▶ [PROVIDED RECORDS]:
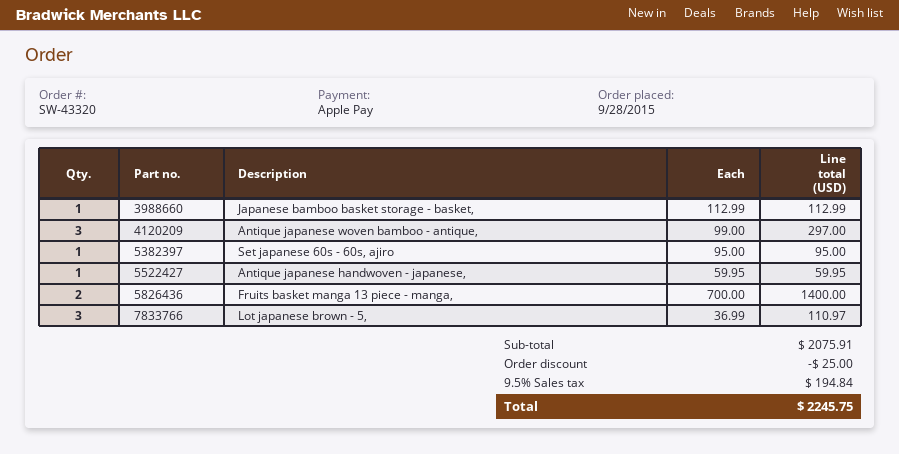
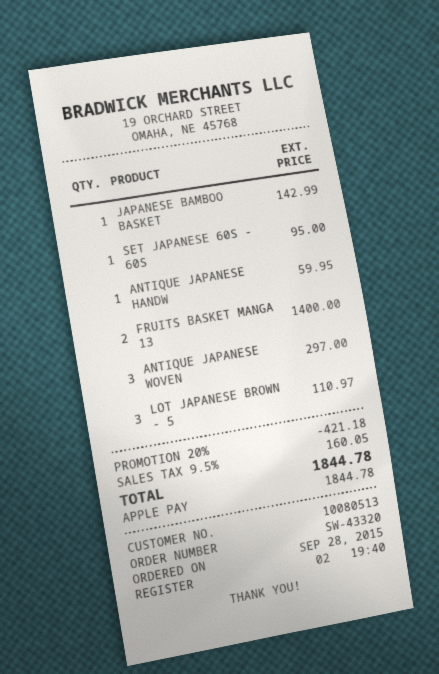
Japanese bamboo basket storage - basket,: 1 for 112.99 -> 1 for 142.99
discount: 25.00 -> 421.18
tax: 9.5% = 194.84 -> 9.5% = 160.05
total: 2245.75 -> 1844.78

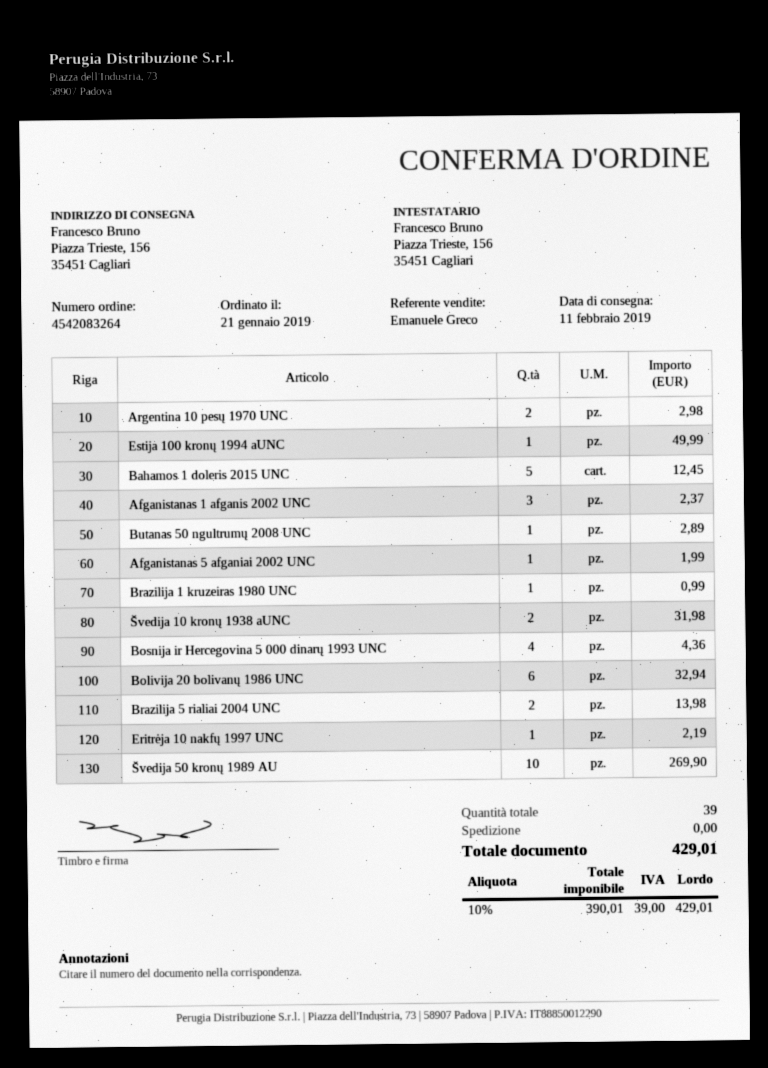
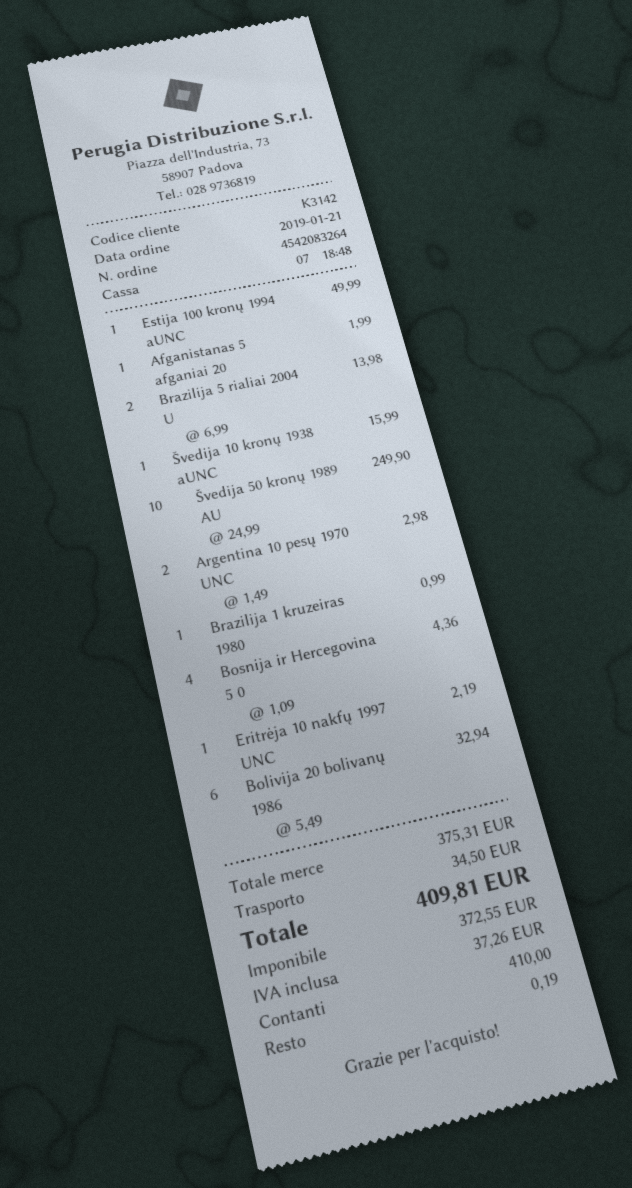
Bahamos 1 doleris 2015 UNC: 5 for 12.45 -> none
Afganistanas 1 afganis 2002 UNC: 3 for 2.37 -> none
Butanas 50 ngultrumų 2008 UNC: 1 for 2.89 -> none
Švedija 10 kronų 1938 aUNC: 2 for 31.98 -> 1 for 15.99
Švedija 50 kronų 1989 AU: 10 for 269.90 -> 10 for 249.90
shipping: 0.00 -> 34.50
net: 390.01 -> 372.55
tax: 39.00 -> 37.26
total: 429.01 -> 409.81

▶ [YOUR INSTRUCTIONS]: Without including any picture, output all the material exactly as it appears.

▶ [SOLUTION FOR THIS PROBLEM]:
Japanese bamboo basket storage - basket,: 1 for 112.99 -> 1 for 142.99
discount: 25.00 -> 421.18
tax: 9.5% = 194.84 -> 9.5% = 160.05
total: 2245.75 -> 1844.78

Bahamos 1 doleris 2015 UNC: 5 for 12.45 -> none
Afganistanas 1 afganis 2002 UNC: 3 for 2.37 -> none
Butanas 50 ngultrumų 2008 UNC: 1 for 2.89 -> none
Švedija 10 kronų 1938 aUNC: 2 for 31.98 -> 1 for 15.99
Švedija 50 kronų 1989 AU: 10 for 269.90 -> 10 for 249.90
shipping: 0.00 -> 34.50
net: 390.01 -> 372.55
tax: 39.00 -> 37.26
total: 429.01 -> 409.81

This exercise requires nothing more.